Head coaching record
- Overall: 159–85–1 (college football) 12–12–1 (high school football)

Accomplishments and honors

Championships
- Football 6 MWC (1961, 1964, 1976, 1978, 1980, 1984) 2 MWC West Division (1976–1977) 1 MWC Red Division (1977) 3 MWC South Division (1982–1984)

= Jerry Clark (American football) =

American football player and sports coach (born 1932)

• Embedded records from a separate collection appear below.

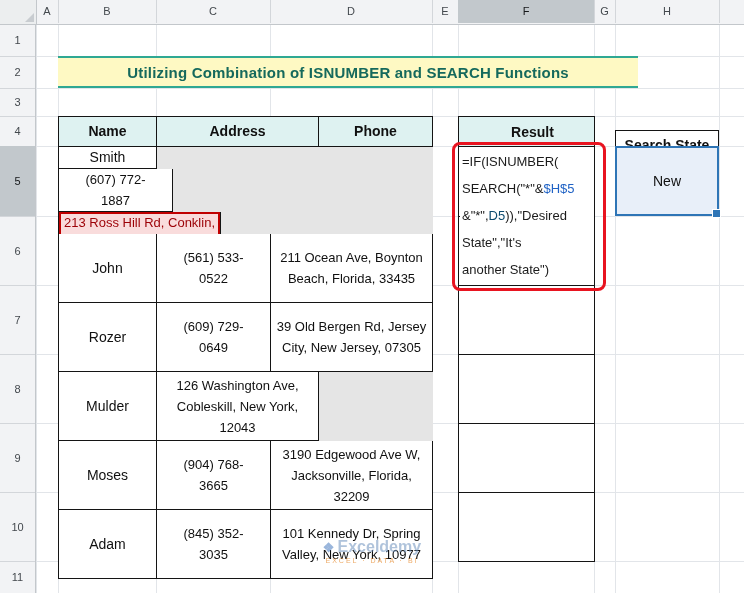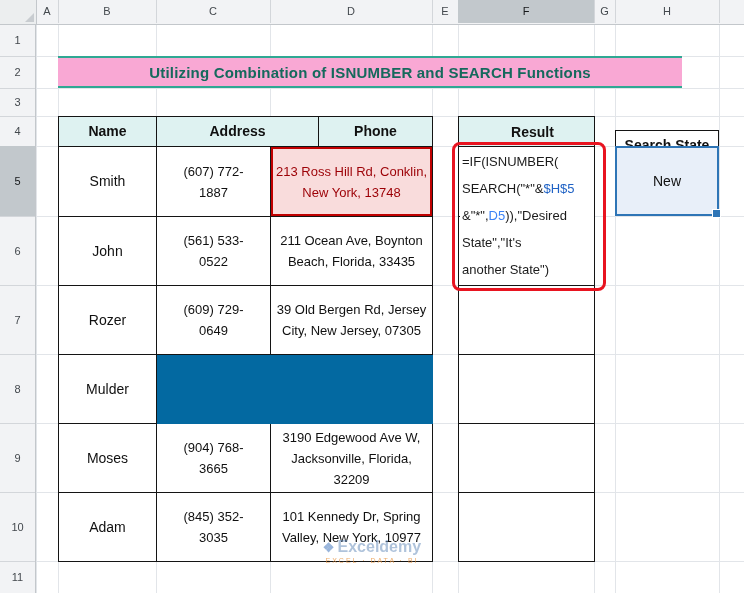--- a/index.html
+++ b/index.html
@@ -36,7 +36,7 @@
       1px 100%,1px 100%,1px 100%,1px 100%,1px 100%,1px 100%,1px 100%,1px 100%,1px 100%,
       100% 1px,100% 1px,100% 1px,100% 1px,100% 1px,100% 1px,100% 1px,100% 1px,100% 1px,100% 1px;}
   
-  .titleband{position:absolute;left:58px;top:56px;width:624px;height:32px;background:#f9a8d4;
+  .titleband{position:absolute;left:58px;top:56px;width:580px;height:32px;background:#fef9c3;
       border-top:2px solid #2fa893;border-bottom:2px solid #2fa893;display:flex;align-items:center;
       justify-content:center;z-index:3;box-sizing:border-box;}
   .titleband span{font-size:15px;font-weight:bold;color:#15695c;letter-spacing:.2px;}

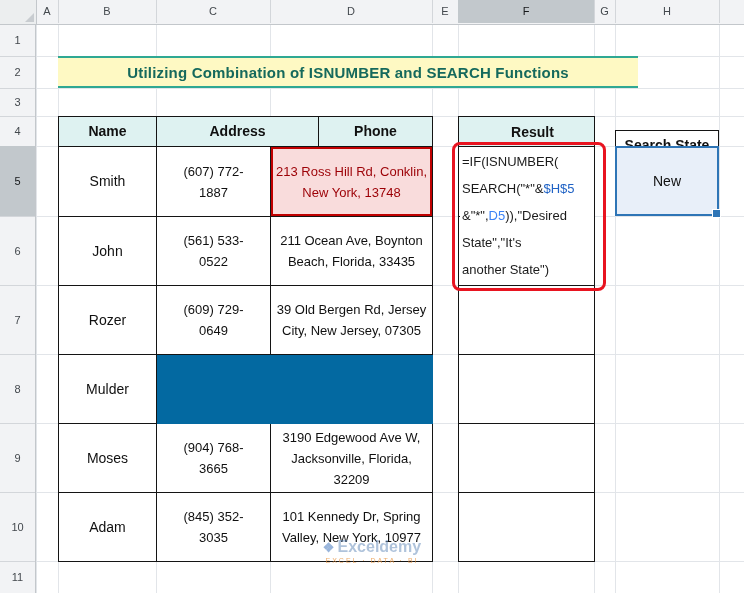--- a/index.html
+++ b/index.html
@@ -42,7 +42,7 @@
   .titleband span{font-size:15px;font-weight:bold;color:#15695c;letter-spacing:.2px;}
   
   .xtable{position:absolute;left:58px;top:116px;z-index:3;border-top:1.5px solid #141414;
-      border-left:1.5px solid #141414;background:#0369a1;}
+      border-left:1.5px solid #141414;background:#e5e5e5;}
   .trow{display:flex;}
   .thead{height:30px;}
   .r0{height:70px;}.r1,.r2,.r3,.r4,.r5{height:69px;}

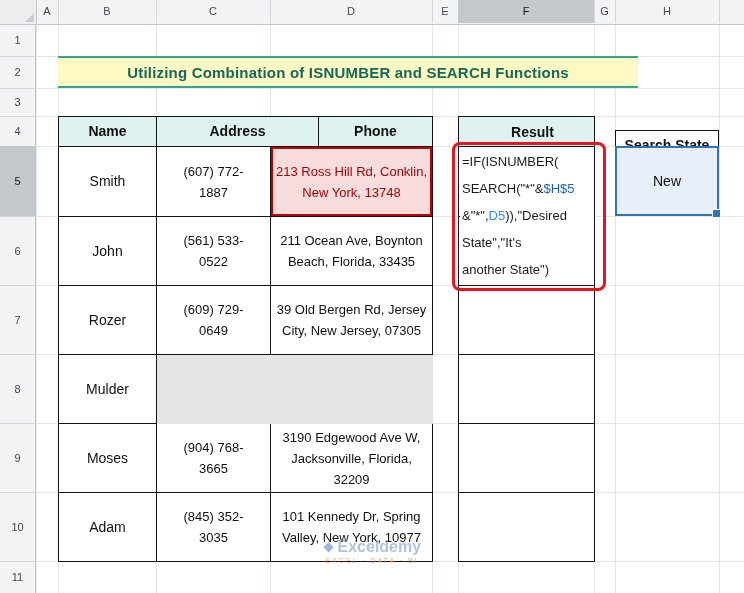--- a/index.html
+++ b/index.html
@@ -45,7 +45,7 @@
       border-left:1.5px solid #141414;background:#e5e5e5;}
   .trow{display:flex;}
   .thead{height:30px;}
-  .r0{height:70px;}.r1,.r2,.r3,.r4,.r5{height:69px;}
+  .r0{height:87px;flex-direction:column;}.r1,.r2,.r3,.r4,.r5{height:69px;}
   .cell{box-sizing:border-box;border-right:1.5px solid #141414;border-bottom:1.5px solid #141414;
       display:flex;align-items:center;justify-content:center;text-align:center;font-size:13px;
       line-height:21px;background:#fff;color:#101010;}

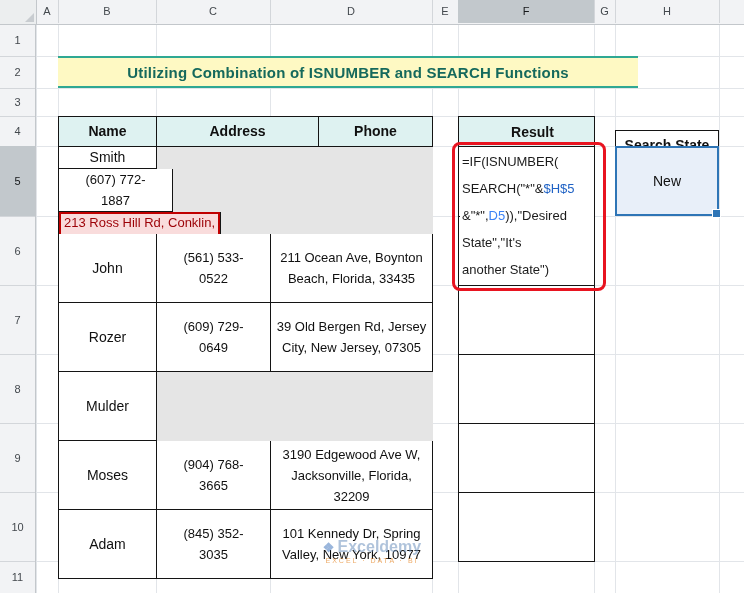--- a/index.html
+++ b/index.html
@@ -66,7 +66,7 @@
       z-index:4;font-size:13px;padding-left:2px;}
   .fl{height:27px;line-height:27px;white-space:nowrap;color:#1b1b1b;}
   .refb{color:#1f62c5;}
-  .refr{color:#3b82f6;}
+  .refr{color:#0c4a6e;}
   .redbox{position:absolute;left:452px;top:142px;width:148px;height:143px;border:3px solid #e81420;
       border-radius:8px;z-index:6;pointer-events:none;}
   

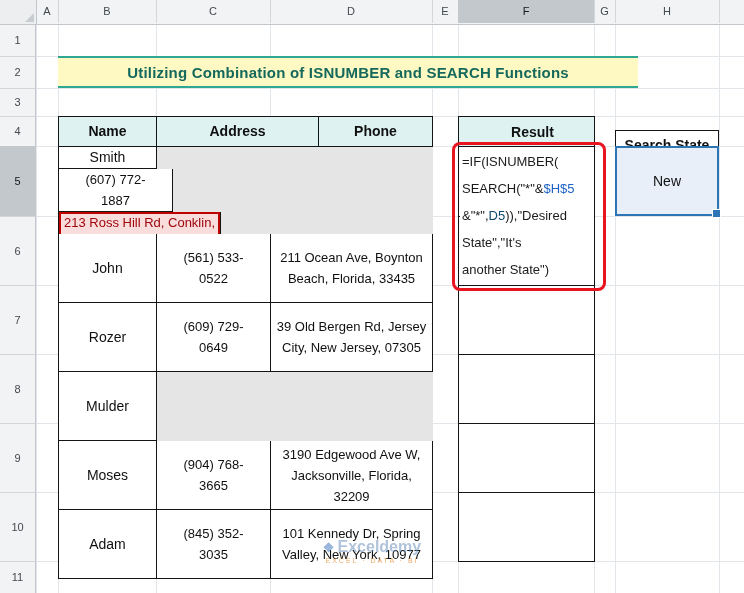--- a/index.html
+++ b/index.html
@@ -147,6 +147,7 @@
     </div>
     <div class="trow r3">
       <div class="cell c-name">Mulder</div>
+      <div class="cell c-addr">126 Washington Ave, Cobleskill, New York, 12043</div>
     </div>
     <div class="trow r4">
       <div class="cell c-name">Moses</div>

Jerry Clark (born February 27, 1932) is an American former football player and coach football, basketball, and baseball. He served as the head football coach at Cornell College in Mount Vernon, Iowa from 1959 to 1986, compiling a record of 159–85–1.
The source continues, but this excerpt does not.